Please output every record below exactly as written, leaving out any pictures.

=== Begin Enclosure ===

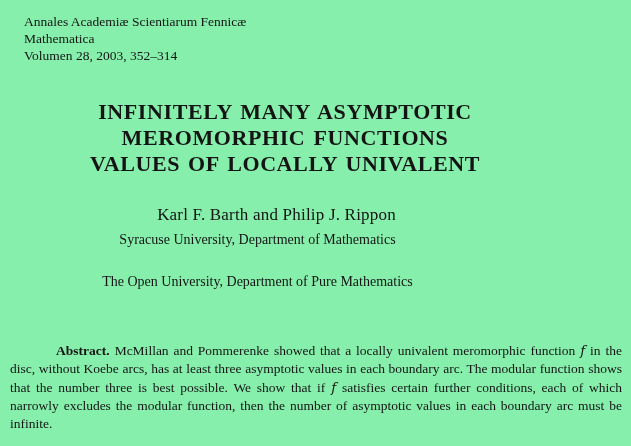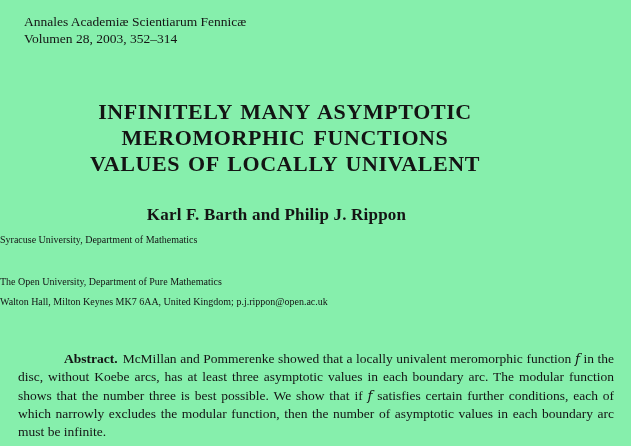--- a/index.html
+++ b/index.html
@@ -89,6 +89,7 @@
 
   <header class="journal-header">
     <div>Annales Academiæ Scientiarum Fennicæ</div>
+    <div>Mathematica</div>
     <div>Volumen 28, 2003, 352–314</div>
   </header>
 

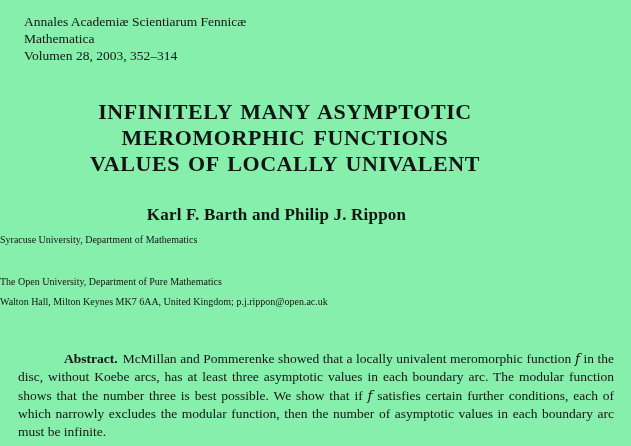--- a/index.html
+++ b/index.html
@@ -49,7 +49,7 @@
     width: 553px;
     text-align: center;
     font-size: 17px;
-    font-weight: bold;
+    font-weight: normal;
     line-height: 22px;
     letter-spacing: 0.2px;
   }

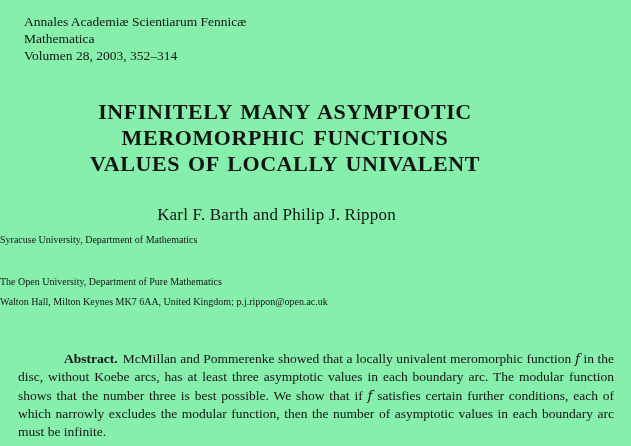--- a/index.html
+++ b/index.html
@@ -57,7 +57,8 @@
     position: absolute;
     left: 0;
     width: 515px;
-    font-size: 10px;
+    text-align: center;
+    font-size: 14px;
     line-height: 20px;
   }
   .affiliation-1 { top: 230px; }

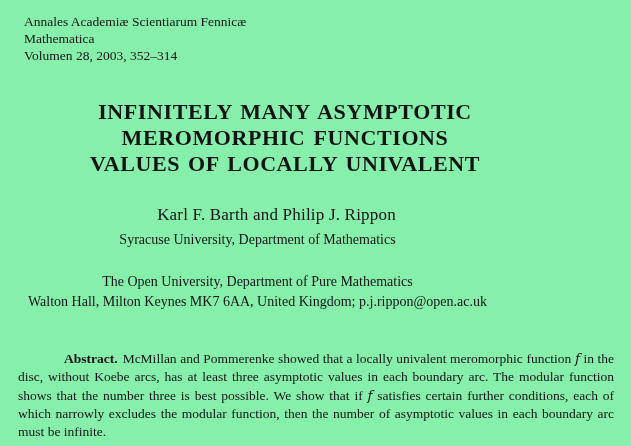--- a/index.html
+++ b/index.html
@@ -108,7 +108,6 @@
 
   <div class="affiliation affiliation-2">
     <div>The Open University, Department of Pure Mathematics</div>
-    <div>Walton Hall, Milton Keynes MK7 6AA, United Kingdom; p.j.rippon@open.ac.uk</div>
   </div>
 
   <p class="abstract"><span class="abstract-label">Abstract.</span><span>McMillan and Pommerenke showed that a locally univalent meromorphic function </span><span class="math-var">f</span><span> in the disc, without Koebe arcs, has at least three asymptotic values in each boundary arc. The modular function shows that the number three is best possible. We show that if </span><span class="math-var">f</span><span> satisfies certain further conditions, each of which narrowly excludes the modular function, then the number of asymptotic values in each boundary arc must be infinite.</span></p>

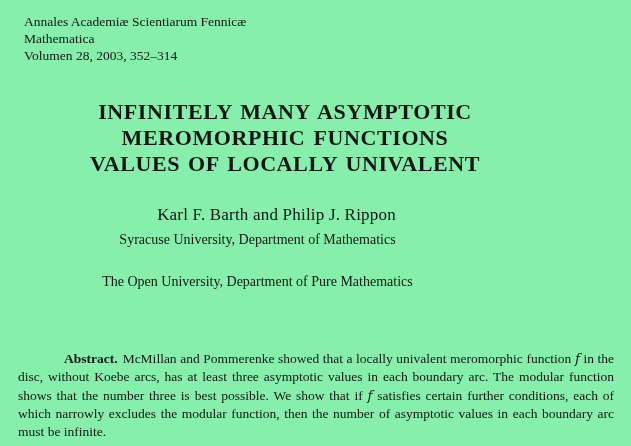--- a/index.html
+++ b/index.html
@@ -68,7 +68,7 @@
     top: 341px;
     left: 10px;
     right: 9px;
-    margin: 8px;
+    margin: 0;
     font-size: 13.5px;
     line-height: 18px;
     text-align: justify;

=== End Enclosure ===

Result:
--- a/index.html
+++ b/index.html
@@ -89,6 +89,7 @@
 
   <header class="journal-header">
     <div>Annales Academiæ Scientiarum Fennicæ</div>
+    <div>Mathematica</div>
     <div>Volumen 28, 2003, 352–314</div>
   </header>
 

--- a/index.html
+++ b/index.html
@@ -49,7 +49,7 @@
     width: 553px;
     text-align: center;
     font-size: 17px;
-    font-weight: bold;
+    font-weight: normal;
     line-height: 22px;
     letter-spacing: 0.2px;
   }

--- a/index.html
+++ b/index.html
@@ -57,7 +57,8 @@
     position: absolute;
     left: 0;
     width: 515px;
-    font-size: 10px;
+    text-align: center;
+    font-size: 14px;
     line-height: 20px;
   }
   .affiliation-1 { top: 230px; }

--- a/index.html
+++ b/index.html
@@ -108,7 +108,6 @@
 
   <div class="affiliation affiliation-2">
     <div>The Open University, Department of Pure Mathematics</div>
-    <div>Walton Hall, Milton Keynes MK7 6AA, United Kingdom; p.j.rippon@open.ac.uk</div>
   </div>
 
   <p class="abstract"><span class="abstract-label">Abstract.</span><span>McMillan and Pommerenke showed that a locally univalent meromorphic function </span><span class="math-var">f</span><span> in the disc, without Koebe arcs, has at least three asymptotic values in each boundary arc. The modular function shows that the number three is best possible. We show that if </span><span class="math-var">f</span><span> satisfies certain further conditions, each of which narrowly excludes the modular function, then the number of asymptotic values in each boundary arc must be infinite.</span></p>

--- a/index.html
+++ b/index.html
@@ -68,7 +68,7 @@
     top: 341px;
     left: 10px;
     right: 9px;
-    margin: 8px;
+    margin: 0;
     font-size: 13.5px;
     line-height: 18px;
     text-align: justify;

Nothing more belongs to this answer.